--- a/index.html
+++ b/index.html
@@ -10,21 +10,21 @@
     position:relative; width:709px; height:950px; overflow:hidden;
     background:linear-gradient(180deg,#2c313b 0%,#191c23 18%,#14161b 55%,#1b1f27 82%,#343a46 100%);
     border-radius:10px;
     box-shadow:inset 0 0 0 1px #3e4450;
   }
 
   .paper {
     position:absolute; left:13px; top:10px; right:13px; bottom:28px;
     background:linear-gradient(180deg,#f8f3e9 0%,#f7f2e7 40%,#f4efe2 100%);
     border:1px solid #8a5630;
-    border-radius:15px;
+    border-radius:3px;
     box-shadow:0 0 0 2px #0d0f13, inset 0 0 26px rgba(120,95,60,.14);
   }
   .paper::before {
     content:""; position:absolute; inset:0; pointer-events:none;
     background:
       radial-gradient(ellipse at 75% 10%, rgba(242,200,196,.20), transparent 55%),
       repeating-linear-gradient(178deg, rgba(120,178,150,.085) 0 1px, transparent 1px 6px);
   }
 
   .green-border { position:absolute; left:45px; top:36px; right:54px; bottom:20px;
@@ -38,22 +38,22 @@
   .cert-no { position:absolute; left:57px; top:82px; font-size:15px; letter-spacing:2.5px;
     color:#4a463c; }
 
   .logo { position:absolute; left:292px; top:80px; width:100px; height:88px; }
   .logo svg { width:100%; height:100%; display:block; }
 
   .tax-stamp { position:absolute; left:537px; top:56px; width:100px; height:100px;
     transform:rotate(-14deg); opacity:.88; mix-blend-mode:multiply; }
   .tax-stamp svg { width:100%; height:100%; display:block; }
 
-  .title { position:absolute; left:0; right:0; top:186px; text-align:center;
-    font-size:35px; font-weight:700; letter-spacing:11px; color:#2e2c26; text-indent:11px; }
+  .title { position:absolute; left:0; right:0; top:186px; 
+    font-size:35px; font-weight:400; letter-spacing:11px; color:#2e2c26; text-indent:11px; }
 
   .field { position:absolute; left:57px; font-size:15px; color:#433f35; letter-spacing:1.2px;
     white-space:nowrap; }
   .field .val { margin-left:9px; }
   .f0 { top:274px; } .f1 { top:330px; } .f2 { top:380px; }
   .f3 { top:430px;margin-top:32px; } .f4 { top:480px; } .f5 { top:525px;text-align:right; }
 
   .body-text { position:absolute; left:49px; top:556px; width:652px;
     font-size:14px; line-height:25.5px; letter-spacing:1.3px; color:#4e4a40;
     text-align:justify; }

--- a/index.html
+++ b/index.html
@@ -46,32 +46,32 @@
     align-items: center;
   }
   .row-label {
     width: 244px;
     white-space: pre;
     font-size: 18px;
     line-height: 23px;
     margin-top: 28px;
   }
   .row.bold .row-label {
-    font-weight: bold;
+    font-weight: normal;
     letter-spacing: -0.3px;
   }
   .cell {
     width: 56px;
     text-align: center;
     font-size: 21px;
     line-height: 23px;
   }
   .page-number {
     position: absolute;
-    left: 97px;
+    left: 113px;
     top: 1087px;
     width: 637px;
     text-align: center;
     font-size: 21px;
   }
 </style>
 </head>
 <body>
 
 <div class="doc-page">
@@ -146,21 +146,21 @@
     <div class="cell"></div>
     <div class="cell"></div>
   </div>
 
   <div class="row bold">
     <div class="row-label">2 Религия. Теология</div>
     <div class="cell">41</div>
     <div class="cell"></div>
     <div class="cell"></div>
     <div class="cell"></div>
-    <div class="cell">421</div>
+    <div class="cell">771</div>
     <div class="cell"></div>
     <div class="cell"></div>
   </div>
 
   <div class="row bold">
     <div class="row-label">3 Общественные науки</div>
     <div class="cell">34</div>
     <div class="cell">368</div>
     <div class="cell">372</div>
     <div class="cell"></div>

........

YOUR ASSIGNMENT:
Give back the records above exactly, limited to the lines between the one holding "-10,21 +10,21 @@" and the one holding "top:36px; right:54px; bottom:20px;", inclusive.

SOLUTION TO THE EXERCISE:
@@ -10,21 +10,21 @@
     position:relative; width:709px; height:950px; overflow:hidden;
     background:linear-gradient(180deg,#2c313b 0%,#191c23 18%,#14161b 55%,#1b1f27 82%,#343a46 100%);
     border-radius:10px;
     box-shadow:inset 0 0 0 1px #3e4450;
   }
 
   .paper {
     position:absolute; left:13px; top:10px; right:13px; bottom:28px;
     background:linear-gradient(180deg,#f8f3e9 0%,#f7f2e7 40%,#f4efe2 100%);
     border:1px solid #8a5630;
-    border-radius:15px;
+    border-radius:3px;
     box-shadow:0 0 0 2px #0d0f13, inset 0 0 26px rgba(120,95,60,.14);
   }
   .paper::before {
     content:""; position:absolute; inset:0; pointer-events:none;
     background:
       radial-gradient(ellipse at 75% 10%, rgba(242,200,196,.20), transparent 55%),
       repeating-linear-gradient(178deg, rgba(120,178,150,.085) 0 1px, transparent 1px 6px);
   }
 
   .green-border { position:absolute; left:45px; top:36px; right:54px; bottom:20px;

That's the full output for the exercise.